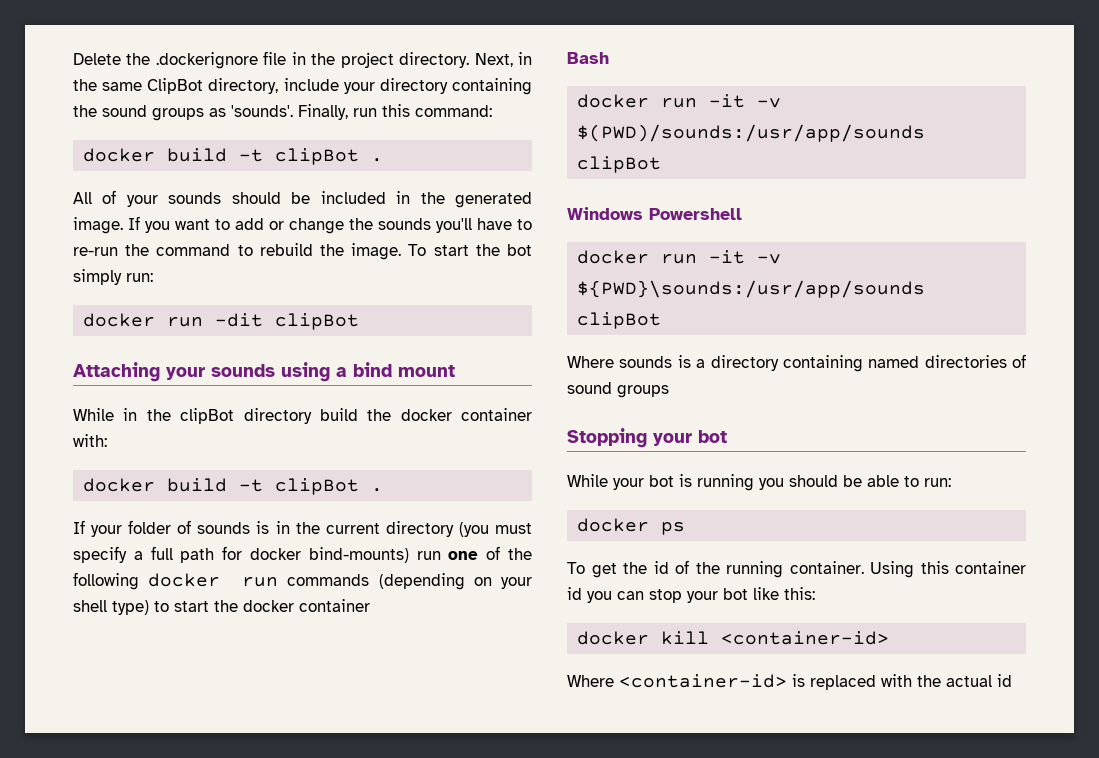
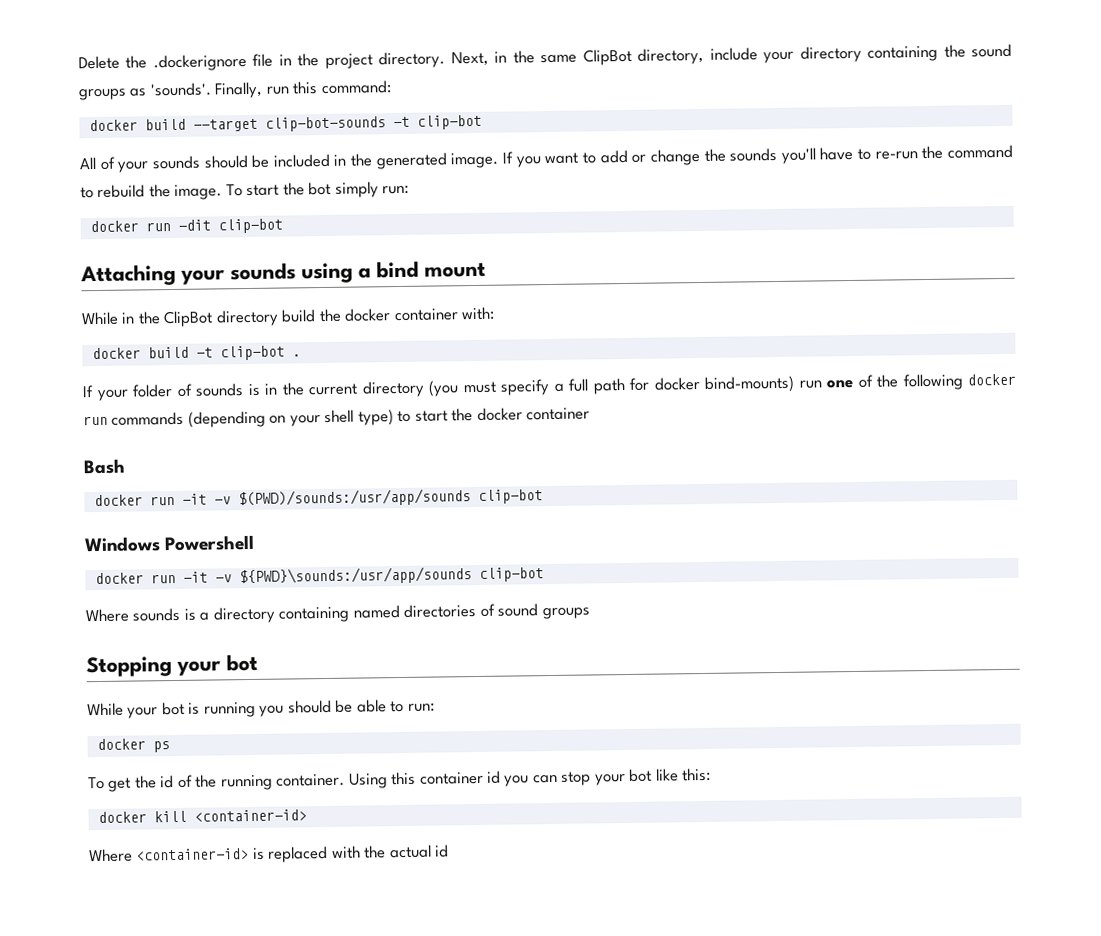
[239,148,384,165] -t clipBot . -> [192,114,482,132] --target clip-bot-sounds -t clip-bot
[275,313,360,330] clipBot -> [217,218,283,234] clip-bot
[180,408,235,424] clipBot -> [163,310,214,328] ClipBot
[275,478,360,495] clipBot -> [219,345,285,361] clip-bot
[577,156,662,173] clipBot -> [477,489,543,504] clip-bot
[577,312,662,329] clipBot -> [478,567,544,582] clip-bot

* [Task brief] Please repeat the lines above exactly, beginning with the line that contains "[180,408,235,424] clipBot ->" and ending with the final one.

* [Exercise result]
[180,408,235,424] clipBot -> [163,310,214,328] ClipBot
[275,478,360,495] clipBot -> [219,345,285,361] clip-bot
[577,156,662,173] clipBot -> [477,489,543,504] clip-bot
[577,312,662,329] clipBot -> [478,567,544,582] clip-bot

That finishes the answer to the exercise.